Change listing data

━━━━━━━━━━━━━━━━━━━━

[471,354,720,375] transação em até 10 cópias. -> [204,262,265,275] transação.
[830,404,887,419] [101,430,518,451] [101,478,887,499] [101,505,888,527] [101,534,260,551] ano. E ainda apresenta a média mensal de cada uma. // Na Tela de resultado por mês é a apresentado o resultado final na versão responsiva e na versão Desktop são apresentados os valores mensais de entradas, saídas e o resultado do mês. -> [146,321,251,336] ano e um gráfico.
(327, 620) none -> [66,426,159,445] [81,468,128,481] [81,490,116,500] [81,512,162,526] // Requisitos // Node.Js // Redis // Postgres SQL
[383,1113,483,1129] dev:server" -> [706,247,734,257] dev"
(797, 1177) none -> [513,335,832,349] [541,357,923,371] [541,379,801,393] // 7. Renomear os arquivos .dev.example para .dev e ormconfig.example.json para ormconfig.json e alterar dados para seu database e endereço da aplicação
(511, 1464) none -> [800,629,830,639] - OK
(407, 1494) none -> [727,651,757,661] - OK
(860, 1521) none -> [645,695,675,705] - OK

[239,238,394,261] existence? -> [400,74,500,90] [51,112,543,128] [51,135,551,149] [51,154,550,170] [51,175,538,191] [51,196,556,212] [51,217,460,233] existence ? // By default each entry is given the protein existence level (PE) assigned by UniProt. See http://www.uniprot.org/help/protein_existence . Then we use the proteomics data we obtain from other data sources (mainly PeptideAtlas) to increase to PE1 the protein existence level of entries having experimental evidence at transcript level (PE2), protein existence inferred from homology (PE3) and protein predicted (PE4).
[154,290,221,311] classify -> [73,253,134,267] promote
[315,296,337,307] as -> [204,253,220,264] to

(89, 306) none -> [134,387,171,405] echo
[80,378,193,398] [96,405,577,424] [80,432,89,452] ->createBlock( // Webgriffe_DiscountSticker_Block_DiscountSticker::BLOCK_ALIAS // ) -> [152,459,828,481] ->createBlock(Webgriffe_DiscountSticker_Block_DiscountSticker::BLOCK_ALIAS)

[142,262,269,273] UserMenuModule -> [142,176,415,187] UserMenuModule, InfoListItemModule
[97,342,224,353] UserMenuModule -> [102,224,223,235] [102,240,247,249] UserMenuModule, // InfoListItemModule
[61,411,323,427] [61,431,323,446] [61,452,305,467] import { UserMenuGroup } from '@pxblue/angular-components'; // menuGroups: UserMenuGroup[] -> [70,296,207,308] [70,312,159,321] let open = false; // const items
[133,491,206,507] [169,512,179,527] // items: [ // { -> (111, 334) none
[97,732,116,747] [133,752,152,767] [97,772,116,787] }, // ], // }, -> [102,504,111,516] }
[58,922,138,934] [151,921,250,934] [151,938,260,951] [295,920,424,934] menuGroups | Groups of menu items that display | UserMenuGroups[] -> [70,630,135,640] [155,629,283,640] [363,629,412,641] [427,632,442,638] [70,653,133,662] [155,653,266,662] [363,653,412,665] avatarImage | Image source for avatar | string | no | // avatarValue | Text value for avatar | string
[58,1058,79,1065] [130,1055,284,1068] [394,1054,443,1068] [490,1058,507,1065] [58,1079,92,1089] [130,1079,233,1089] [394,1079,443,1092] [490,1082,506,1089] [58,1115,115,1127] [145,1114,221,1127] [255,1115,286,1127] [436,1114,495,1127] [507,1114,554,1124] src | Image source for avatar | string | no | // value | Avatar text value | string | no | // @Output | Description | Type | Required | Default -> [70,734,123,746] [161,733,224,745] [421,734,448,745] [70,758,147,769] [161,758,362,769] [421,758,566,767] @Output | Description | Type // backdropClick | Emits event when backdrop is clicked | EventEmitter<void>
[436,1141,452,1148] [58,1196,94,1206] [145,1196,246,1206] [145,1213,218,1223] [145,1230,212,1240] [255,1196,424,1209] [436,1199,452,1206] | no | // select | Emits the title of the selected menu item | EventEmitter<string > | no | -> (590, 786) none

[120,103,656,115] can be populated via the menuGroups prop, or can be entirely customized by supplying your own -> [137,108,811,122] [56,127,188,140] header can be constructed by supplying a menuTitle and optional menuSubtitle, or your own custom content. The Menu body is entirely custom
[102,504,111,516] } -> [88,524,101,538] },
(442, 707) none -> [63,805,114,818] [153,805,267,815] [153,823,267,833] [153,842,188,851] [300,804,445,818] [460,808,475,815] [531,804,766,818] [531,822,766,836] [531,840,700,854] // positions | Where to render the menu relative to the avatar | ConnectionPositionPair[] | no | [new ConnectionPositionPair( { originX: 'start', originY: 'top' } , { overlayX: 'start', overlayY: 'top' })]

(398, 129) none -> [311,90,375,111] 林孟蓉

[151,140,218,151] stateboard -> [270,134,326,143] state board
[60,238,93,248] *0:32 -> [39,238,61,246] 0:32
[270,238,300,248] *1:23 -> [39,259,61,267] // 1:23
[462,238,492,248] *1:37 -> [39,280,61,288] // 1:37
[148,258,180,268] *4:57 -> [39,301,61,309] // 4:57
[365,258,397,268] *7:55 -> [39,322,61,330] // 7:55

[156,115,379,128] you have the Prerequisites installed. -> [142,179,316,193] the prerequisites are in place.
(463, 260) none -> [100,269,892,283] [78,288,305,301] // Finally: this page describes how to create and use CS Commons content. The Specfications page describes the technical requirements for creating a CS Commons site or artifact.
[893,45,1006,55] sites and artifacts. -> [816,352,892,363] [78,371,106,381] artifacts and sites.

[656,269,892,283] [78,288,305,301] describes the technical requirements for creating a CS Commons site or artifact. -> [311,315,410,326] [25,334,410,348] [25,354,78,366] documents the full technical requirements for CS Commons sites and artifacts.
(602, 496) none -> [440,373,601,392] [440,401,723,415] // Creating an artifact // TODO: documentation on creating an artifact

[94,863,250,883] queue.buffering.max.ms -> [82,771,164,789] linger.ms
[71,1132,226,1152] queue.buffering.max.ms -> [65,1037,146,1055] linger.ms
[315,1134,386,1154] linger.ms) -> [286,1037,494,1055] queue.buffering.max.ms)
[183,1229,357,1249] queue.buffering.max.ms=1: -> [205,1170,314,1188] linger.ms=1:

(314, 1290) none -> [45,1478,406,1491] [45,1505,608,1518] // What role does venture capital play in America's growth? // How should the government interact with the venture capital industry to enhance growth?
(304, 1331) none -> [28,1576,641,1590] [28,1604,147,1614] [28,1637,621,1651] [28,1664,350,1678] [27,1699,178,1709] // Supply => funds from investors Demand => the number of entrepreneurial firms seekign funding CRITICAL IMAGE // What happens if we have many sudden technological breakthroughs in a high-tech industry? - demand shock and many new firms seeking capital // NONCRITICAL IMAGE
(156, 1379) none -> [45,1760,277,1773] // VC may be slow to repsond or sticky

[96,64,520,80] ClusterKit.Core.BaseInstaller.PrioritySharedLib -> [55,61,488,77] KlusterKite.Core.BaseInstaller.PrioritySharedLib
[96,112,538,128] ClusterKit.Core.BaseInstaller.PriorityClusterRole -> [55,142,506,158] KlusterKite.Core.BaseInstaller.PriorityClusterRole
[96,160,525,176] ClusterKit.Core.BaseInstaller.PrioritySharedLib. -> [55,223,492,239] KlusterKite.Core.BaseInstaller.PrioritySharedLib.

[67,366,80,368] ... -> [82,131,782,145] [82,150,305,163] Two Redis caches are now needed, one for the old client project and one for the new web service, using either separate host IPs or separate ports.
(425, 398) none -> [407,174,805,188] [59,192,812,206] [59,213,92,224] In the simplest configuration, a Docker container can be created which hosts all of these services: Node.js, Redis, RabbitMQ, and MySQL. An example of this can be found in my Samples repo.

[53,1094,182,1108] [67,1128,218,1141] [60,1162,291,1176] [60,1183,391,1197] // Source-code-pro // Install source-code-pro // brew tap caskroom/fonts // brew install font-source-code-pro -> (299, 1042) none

━━━━━━━━━━━━━━━━━━━━

Exercise brief: Please provide nothing but the number of lines in the records that hold the string "queue".

Solution: 4